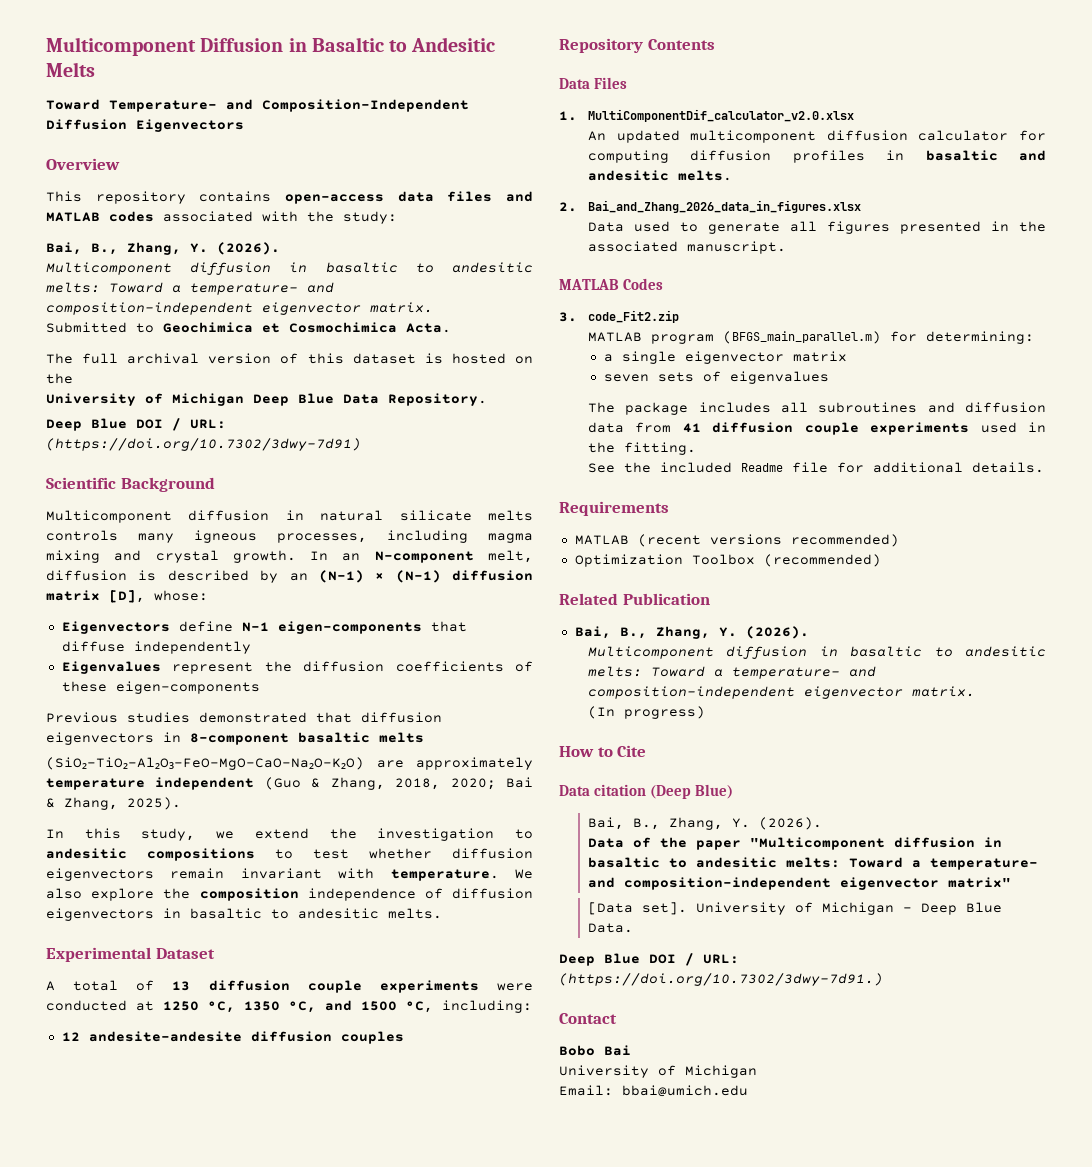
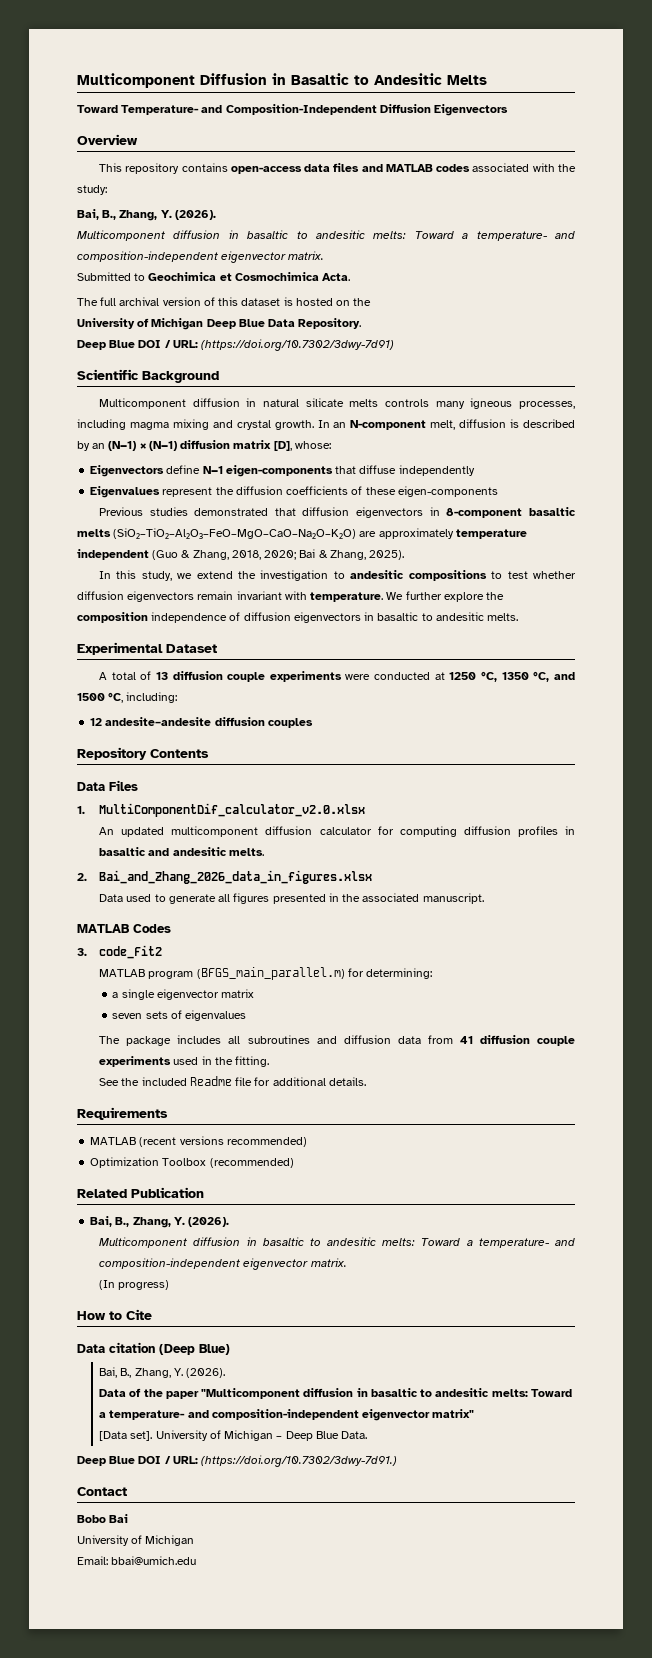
- Previous studies demonstrated that diffusion eigenvectors in 8-component basaltic melts
- (SiO₂–TiO₂–Al₂O₃–FeO–MgO–CaO–Na₂O–K₂O) are approximately temperature independent (Guo & Zhang, 2018, 2020; Bai & Zhang, 2025).
+ Previous studies demonstrated that diffusion eigenvectors in 8-component basaltic melts (SiO₂–TiO₂–Al₂O₃–FeO–MgO–CaO–Na₂O–K₂O) are approximately temperature independent (Guo & Zhang, 2018, 2020; Bai & Zhang, 2025).
- We also explore the composition independence of diffusion eigenvectors in basaltic to andesitic melts.
+ We further explore the composition independence of diffusion eigenvectors in basaltic to andesitic melts.
- 3. code_Fit2.zip
+ 3. code_Fit2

-=-=-=-=-

◆ Aim of the task
A verbatim copy of the data, pictures removed, is the expected result.

◆ Output of the exercise
- Previous studies demonstrated that diffusion eigenvectors in 8-component basaltic melts
- (SiO₂–TiO₂–Al₂O₃–FeO–MgO–CaO–Na₂O–K₂O) are approximately temperature independent (Guo & Zhang, 2018, 2020; Bai & Zhang, 2025).
+ Previous studies demonstrated that diffusion eigenvectors in 8-component basaltic melts (SiO₂–TiO₂–Al₂O₃–FeO–MgO–CaO–Na₂O–K₂O) are approximately temperature independent (Guo & Zhang, 2018, 2020; Bai & Zhang, 2025).
- We also explore the composition independence of diffusion eigenvectors in basaltic to andesitic melts.
+ We further explore the composition independence of diffusion eigenvectors in basaltic to andesitic melts.
- 3. code_Fit2.zip
+ 3. code_Fit2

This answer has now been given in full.